§ What you have to do
Would you please set down the data again exactly as given, excluding the pictures?

§ Materials provided
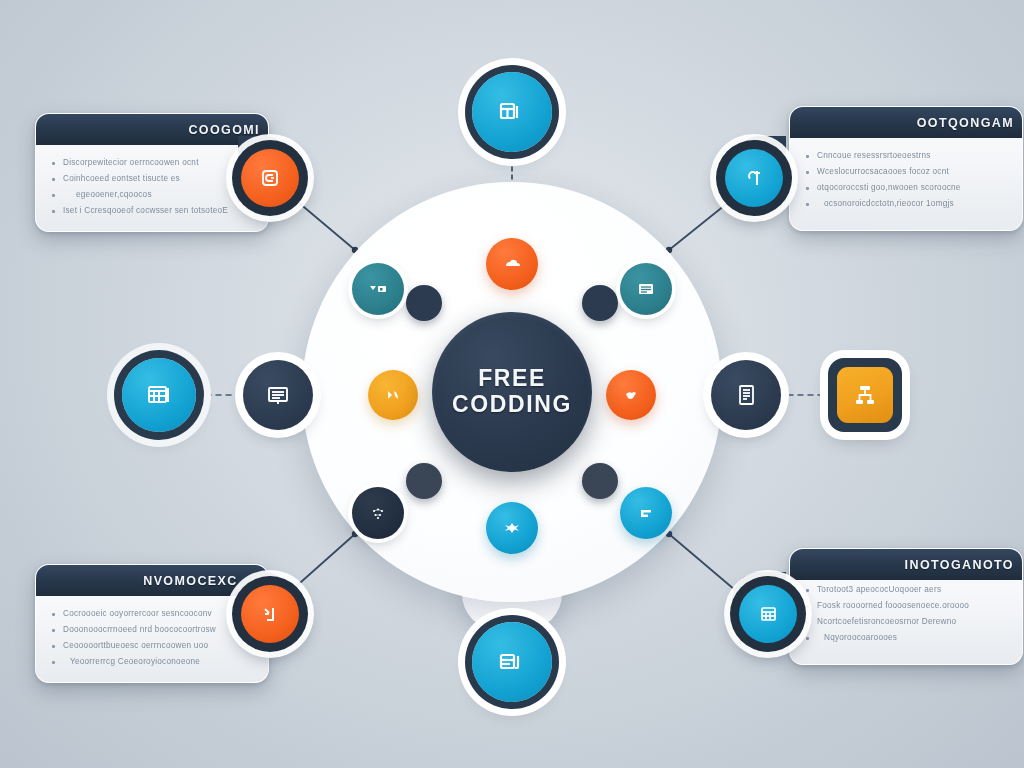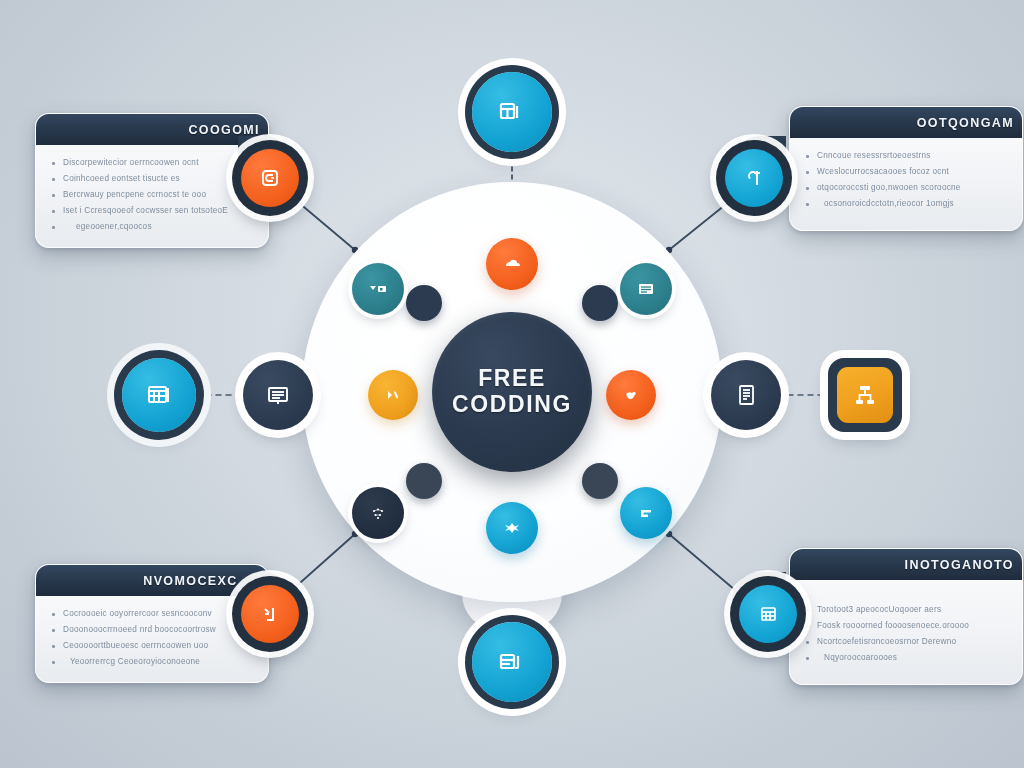--- a/index.html
+++ b/index.html
@@ -416,23 +416,22 @@
           <line x1="15" y1="14" x2="18" y2="14"></line>
         </g>
       </svg>
     </div>
   </div>
   <div class="card card-tl">
     <div class="card-head">COOGOMI</div>
     <div class="card-body">
       <div class="bullet">Discorpewitecior oerrncoowen ocnt</div>
       <div class="bullet">Coinhcoeed eontset tisucte es</div>
-      <div class="bullet">Bercrwauy pencpene ccrnocst te ooo</div>
+      <div class="bullet" style="padding-left:26px;">egeooener,cqoocos</div>
       <div class="bullet">Iset i Ccresqooeof cocwsser sen totsoteoE</div>
-      <div class="bullet" style="padding-left:26px;">egeooener,cqoocos</div>
     </div>
   </div>
 
   <div class="nub nub-l" style="left:732px; top:136px;"></div>
   <div class="badge-ring" style="left:716px; top:140px;">
     <div class="badge-core c-cyan">
       <svg class="ico" width="28" height="28" viewBox="0 0 28 28">
         <g fill="none" stroke="#ffffff" stroke-width="1.9">
           <path d="M13 8 a4 4 0 1 0 0 8 a4 4 0 1 0 0 -8" stroke-dasharray="9 9"></path>
           <line x1="17" y1="7" x2="17" y2="21"></line>
@@ -482,21 +481,21 @@
           <line x1="8" y1="12" x2="21" y2="12"></line>
           <line x1="12" y1="12" x2="12" y2="20"></line>
           <line x1="16" y1="12" x2="16" y2="20"></line>
           <line x1="8" y1="16" x2="21" y2="16"></line>
         </g>
       </svg>
     </div>
   </div>
   <div class="card card-br">
     <div class="card-head">INOTOGANOTO</div>
-    <div class="card-body" style="padding-top:22px;padding-bottom:18px;">
+    <div class="card-body" style="padding-top:2px;padding-bottom:18px;">
       <div class="bullet">Torotoot3 apeococUoqooer aers</div>
       <div class="bullet">Foosk roooorned foooosenoece.oroooo</div>
       <div class="bullet">Ncortcoefetisroncoeosrnor Derewno</div>
       <div class="bullet" style="padding-left:20px;">Nqyoroocoaroooes</div>
     </div>
   </div>
 
 </div>
 
 </body></html>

§ Result below
--- a/index.html
+++ b/index.html
@@ -416,23 +416,22 @@
           <line x1="15" y1="14" x2="18" y2="14"></line>
         </g>
       </svg>
     </div>
   </div>
   <div class="card card-tl">
     <div class="card-head">COOGOMI</div>
     <div class="card-body">
       <div class="bullet">Discorpewitecior oerrncoowen ocnt</div>
       <div class="bullet">Coinhcoeed eontset tisucte es</div>
-      <div class="bullet">Bercrwauy pencpene ccrnocst te ooo</div>
+      <div class="bullet" style="padding-left:26px;">egeooener,cqoocos</div>
       <div class="bullet">Iset i Ccresqooeof cocwsser sen totsoteoE</div>
-      <div class="bullet" style="padding-left:26px;">egeooener,cqoocos</div>
     </div>
   </div>
 
   <div class="nub nub-l" style="left:732px; top:136px;"></div>
   <div class="badge-ring" style="left:716px; top:140px;">
     <div class="badge-core c-cyan">
       <svg class="ico" width="28" height="28" viewBox="0 0 28 28">
         <g fill="none" stroke="#ffffff" stroke-width="1.9">
           <path d="M13 8 a4 4 0 1 0 0 8 a4 4 0 1 0 0 -8" stroke-dasharray="9 9"></path>
           <line x1="17" y1="7" x2="17" y2="21"></line>
@@ -482,21 +481,21 @@
           <line x1="8" y1="12" x2="21" y2="12"></line>
           <line x1="12" y1="12" x2="12" y2="20"></line>
           <line x1="16" y1="12" x2="16" y2="20"></line>
           <line x1="8" y1="16" x2="21" y2="16"></line>
         </g>
       </svg>
     </div>
   </div>
   <div class="card card-br">
     <div class="card-head">INOTOGANOTO</div>
-    <div class="card-body" style="padding-top:22px;padding-bottom:18px;">
+    <div class="card-body" style="padding-top:2px;padding-bottom:18px;">
       <div class="bullet">Torotoot3 apeococUoqooer aers</div>
       <div class="bullet">Foosk roooorned foooosenoece.oroooo</div>
       <div class="bullet">Ncortcoefetisroncoeosrnor Derewno</div>
       <div class="bullet" style="padding-left:20px;">Nqyoroocoaroooes</div>
     </div>
   </div>
 
 </div>
 
 </body></html>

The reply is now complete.